Directions for this task
The answer must consist of every line in the records that contains the word "server".
[[ Given records, beginning ]]
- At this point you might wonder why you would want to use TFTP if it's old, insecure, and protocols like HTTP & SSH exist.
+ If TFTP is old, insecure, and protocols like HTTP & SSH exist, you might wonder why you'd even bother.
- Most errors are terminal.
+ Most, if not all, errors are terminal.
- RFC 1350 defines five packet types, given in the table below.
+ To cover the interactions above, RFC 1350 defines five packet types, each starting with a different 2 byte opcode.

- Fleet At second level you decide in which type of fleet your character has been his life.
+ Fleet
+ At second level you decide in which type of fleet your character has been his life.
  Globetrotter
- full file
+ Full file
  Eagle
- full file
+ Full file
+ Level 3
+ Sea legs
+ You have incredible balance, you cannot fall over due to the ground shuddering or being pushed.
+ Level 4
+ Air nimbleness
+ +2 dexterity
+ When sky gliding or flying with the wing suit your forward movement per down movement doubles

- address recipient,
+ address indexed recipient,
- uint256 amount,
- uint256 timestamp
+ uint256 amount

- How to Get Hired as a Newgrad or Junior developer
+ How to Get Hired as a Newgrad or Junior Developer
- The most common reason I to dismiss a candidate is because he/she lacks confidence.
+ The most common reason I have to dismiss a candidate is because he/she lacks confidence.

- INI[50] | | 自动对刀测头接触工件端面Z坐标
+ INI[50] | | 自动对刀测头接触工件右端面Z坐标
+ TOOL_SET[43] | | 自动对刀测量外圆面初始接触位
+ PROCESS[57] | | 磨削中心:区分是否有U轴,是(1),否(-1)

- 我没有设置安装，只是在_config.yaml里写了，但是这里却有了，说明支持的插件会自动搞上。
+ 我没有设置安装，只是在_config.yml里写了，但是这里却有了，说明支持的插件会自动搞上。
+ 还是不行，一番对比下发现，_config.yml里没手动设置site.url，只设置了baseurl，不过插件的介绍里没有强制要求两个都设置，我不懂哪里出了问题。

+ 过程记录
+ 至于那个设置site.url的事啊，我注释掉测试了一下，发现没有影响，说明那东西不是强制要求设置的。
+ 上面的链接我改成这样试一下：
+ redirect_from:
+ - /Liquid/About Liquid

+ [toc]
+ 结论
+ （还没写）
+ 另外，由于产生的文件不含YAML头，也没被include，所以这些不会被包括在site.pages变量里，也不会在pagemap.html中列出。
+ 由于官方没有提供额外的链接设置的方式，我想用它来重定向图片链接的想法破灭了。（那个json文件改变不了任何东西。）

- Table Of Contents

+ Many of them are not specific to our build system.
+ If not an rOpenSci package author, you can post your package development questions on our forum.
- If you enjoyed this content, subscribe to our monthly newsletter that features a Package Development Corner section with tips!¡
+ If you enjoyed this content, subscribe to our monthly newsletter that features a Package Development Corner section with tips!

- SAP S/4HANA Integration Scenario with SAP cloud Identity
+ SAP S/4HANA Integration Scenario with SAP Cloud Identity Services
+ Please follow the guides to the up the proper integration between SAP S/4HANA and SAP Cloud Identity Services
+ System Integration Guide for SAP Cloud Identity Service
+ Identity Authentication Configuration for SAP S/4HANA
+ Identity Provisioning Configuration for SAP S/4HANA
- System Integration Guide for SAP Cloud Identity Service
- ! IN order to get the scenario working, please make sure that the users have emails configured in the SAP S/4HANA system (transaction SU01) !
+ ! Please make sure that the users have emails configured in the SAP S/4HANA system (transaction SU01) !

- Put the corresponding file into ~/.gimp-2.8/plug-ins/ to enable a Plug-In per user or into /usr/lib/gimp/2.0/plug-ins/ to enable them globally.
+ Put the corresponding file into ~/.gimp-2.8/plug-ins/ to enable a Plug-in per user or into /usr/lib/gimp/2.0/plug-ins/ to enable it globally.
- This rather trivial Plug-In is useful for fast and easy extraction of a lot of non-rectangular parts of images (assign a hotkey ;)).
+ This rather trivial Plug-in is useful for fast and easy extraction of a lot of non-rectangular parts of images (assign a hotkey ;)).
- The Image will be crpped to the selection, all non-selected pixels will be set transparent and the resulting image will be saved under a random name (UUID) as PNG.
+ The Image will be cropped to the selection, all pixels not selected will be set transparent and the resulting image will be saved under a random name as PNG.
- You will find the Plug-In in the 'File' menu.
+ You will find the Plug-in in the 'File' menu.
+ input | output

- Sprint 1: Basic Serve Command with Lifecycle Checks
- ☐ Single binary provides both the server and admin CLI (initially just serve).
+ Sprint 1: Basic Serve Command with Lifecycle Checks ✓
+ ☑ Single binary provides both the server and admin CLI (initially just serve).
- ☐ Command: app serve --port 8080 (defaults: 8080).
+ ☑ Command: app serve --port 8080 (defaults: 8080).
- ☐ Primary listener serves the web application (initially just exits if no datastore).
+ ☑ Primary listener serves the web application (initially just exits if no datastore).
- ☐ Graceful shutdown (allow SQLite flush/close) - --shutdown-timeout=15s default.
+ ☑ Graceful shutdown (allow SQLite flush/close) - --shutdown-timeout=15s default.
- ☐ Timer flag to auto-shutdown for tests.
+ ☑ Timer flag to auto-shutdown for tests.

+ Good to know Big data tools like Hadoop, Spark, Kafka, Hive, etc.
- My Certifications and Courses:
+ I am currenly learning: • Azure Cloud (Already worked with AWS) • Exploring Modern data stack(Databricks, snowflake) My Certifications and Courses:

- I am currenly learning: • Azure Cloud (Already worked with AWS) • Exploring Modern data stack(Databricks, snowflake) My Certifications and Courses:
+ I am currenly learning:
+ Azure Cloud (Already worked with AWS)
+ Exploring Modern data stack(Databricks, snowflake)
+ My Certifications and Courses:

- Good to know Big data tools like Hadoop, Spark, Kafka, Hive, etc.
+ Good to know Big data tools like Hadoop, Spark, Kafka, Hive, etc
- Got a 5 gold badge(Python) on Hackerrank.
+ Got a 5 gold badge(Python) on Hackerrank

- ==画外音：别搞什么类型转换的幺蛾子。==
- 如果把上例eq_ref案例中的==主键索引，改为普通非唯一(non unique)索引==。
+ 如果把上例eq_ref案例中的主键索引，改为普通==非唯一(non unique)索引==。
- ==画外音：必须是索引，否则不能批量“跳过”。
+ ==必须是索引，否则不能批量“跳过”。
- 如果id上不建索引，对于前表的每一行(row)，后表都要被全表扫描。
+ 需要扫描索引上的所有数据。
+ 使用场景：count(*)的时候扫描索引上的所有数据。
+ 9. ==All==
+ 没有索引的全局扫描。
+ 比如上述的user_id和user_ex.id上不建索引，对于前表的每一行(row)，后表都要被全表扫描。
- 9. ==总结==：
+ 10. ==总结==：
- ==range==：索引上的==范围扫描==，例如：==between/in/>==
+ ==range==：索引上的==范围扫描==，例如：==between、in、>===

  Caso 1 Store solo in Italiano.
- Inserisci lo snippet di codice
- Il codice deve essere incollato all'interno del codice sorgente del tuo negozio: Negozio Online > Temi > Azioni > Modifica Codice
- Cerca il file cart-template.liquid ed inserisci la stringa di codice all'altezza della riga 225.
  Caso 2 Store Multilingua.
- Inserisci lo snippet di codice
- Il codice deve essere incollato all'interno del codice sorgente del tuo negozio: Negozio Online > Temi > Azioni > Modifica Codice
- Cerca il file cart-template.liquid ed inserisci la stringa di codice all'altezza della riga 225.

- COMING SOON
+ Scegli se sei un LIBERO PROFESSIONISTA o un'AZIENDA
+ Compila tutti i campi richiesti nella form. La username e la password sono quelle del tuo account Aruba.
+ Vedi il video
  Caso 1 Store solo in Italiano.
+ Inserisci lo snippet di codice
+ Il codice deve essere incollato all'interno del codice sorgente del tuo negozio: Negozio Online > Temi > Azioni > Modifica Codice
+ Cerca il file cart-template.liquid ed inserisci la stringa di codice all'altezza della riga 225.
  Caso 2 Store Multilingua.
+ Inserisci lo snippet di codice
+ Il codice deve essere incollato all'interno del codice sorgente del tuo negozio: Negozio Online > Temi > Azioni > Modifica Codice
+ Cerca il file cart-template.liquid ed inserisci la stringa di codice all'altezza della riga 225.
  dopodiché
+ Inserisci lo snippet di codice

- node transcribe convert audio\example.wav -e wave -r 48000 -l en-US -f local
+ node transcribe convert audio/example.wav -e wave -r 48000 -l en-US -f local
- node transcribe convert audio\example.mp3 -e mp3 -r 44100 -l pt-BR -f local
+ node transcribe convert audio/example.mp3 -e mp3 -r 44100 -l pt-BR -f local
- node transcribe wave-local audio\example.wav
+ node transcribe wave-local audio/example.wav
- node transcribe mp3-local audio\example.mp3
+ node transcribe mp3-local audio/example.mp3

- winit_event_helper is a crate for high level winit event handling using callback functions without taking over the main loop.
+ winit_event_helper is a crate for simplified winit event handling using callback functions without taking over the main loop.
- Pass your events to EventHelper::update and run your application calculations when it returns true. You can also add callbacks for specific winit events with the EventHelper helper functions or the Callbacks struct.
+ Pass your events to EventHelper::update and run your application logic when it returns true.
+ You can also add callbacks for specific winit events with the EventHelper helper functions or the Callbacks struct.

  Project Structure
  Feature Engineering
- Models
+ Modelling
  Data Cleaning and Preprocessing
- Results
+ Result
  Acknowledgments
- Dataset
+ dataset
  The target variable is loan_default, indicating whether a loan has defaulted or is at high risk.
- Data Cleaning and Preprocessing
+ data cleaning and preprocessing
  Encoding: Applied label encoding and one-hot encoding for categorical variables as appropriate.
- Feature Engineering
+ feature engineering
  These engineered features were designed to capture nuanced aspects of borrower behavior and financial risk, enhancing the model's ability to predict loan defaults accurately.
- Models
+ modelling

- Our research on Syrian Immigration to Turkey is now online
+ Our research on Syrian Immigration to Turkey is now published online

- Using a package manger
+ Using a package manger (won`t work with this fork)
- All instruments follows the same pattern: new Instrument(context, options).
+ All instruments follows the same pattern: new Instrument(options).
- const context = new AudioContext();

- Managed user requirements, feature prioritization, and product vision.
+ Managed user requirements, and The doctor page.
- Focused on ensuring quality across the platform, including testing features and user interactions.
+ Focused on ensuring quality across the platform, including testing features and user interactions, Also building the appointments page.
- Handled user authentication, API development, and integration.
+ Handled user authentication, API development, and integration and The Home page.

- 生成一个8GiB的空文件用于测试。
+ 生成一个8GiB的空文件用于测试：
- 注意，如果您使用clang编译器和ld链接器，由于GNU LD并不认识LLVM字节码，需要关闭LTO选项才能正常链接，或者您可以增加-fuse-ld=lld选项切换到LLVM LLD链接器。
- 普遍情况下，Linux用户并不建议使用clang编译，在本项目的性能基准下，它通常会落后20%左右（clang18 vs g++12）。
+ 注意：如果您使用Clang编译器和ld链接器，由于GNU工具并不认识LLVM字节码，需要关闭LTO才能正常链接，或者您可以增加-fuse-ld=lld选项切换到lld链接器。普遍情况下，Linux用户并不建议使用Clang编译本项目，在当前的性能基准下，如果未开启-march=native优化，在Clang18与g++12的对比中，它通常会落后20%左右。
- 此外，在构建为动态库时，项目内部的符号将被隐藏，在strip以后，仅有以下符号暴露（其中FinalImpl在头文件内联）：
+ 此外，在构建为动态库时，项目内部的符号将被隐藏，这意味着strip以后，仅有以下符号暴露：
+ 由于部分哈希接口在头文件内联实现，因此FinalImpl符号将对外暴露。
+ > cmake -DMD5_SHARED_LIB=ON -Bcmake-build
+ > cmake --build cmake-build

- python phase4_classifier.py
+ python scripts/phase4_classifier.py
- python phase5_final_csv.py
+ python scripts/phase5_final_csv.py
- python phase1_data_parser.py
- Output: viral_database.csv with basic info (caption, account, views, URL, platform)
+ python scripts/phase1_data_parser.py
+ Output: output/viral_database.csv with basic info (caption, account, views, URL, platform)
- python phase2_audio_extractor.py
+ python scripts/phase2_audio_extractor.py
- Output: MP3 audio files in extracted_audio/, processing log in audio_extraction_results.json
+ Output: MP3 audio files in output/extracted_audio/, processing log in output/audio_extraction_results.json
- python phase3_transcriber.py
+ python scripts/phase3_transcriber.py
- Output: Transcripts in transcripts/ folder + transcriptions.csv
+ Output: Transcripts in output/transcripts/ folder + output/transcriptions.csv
[[ Given records, end ]]
Expected output
- ☐ Single binary provides both the server and admin CLI (initially just serve).
+ ☑ Single binary provides both the server and admin CLI (initially just serve).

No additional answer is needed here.